What we call the ‘Fertile Crescent’, stretching north-westwards from the Persian Gulf up valleys of the Tigris and the Euphrates and then southward down the Mediterranean seaboard was the cradle of a succession of great civilisations in the ancient near east.  Like the Hebrews (and unlike the Egyptians), these cultures were semitic.  The Babylonian empire was at the height of its power by the middle of the 6th century, having supplanted its Assyrian predecessor with the destruction of its capital Nineveh in the year 605.  In the arid conditions of the near-east, land-hunger for the acquisition of productive terrain was the driving force of every imperial power.  At the other end of the Crescent, the small kingdoms of Israel and Judah, divided since the end of the 10th century, were increasingly vulnerable.  They were not only squeezed between competing hostile hegemonies, the Mesopotamian empires to the north and Egypt to the south.  There were equally hostile natural environments that hemmed in its scarce, precious resources: the desert to the east and the sea to the west.  The northern kingdom of Israel had succumbed in 721 when ‘the Assyrian came down like a wolf to the fold’ as Byron graphically put it.  Judah struggled on, surviving the onslaughts on its cities by Sennacherib whose siege engines are so graphically depicted in the marvellous Assyrian relief sculptures in the British Museum.  But the days of the Assyrian Empire were numbered.  In Babylon, always a source of trouble, the powerful Nebuchadrezzar acceded to the throne in 605, that year defeating Egyptians at the Battle of Carchemish and thereby placing the entire Fertile Crescent under within his influence.  In 597 he captured Jerusalem, installing a vassal king and exacting tribute.  A decade of futile attempts on the part of ineffective Judan kings to foment rebellion culminated in a final, catastrophic invasion by Nebuchadnezzar’s forces in 586.  The land was overrun, its cities ruined, Solomon’s temple at Jerusalem destroyed, and a large proportion of its population were deported. 

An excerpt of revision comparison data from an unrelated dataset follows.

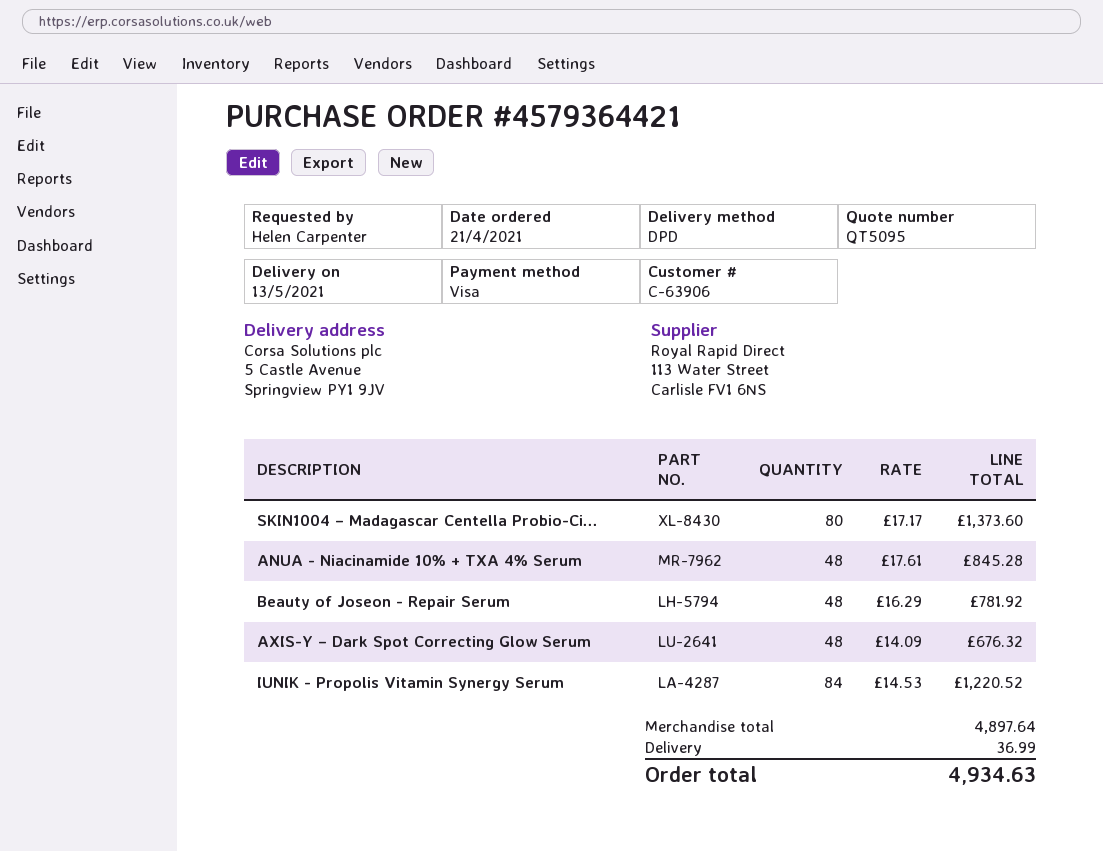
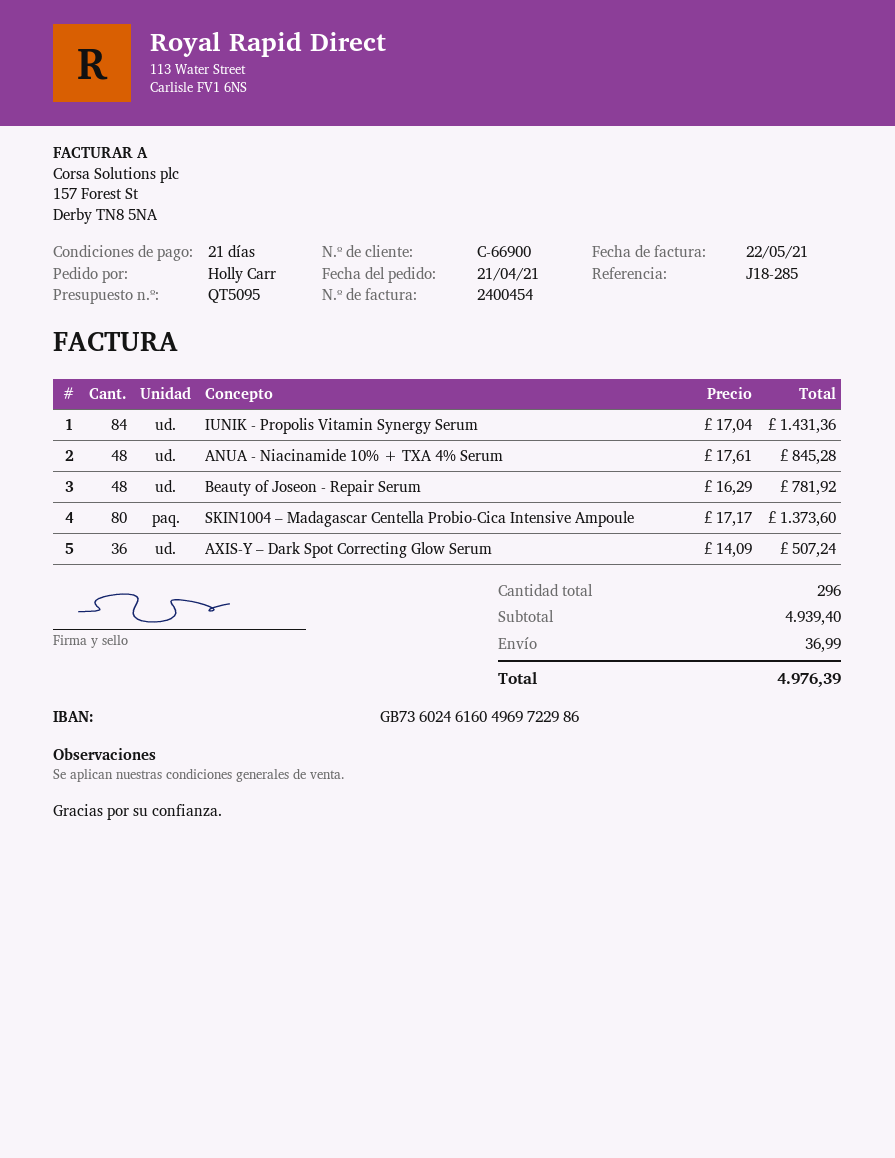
customer number: C-63906 -> C-66900
ordered by: Helen Carpenter -> Holly Carr
AXIS-Y – Dark Spot Correcting Glow Serum: 48 x 14.09 = 676.32 -> 36 x 14.09 = 507.24
IUNIK - Propolis Vitamin Synergy Serum: 84 x 14.53 = 1220.52 -> 84 x 17.04 = 1431.36
subtotal: 4897.64 -> 4939.40
total: 4934.63 -> 4976.39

As an experience of physical suffering, the exile was not the most extreme event in the history of Israel.  The persecution of Jews under the Hellenistic Seleucids, notably Antiochus Epiphanes four centuries later was far more brutal, more like the Holocaust in what it did to thousands of human lives cut short without mercy.  But I want to suggest that the exile did have a similar psychological, emotional and spiritual impact on the nation.  This history defined them irrevocably, just as the Holocaust defines Judaism today.  I mean more than that the events of the 6th century became embedded in the long history of an ancient people.  I mean that its effects in fashioning the identity, culture and self-understanding of the Jewish community were permanent.  I think that there are maybe only three such decisive ‘kairos’ events in the history of Judaism: the exodus, the exile and the Holocaust.  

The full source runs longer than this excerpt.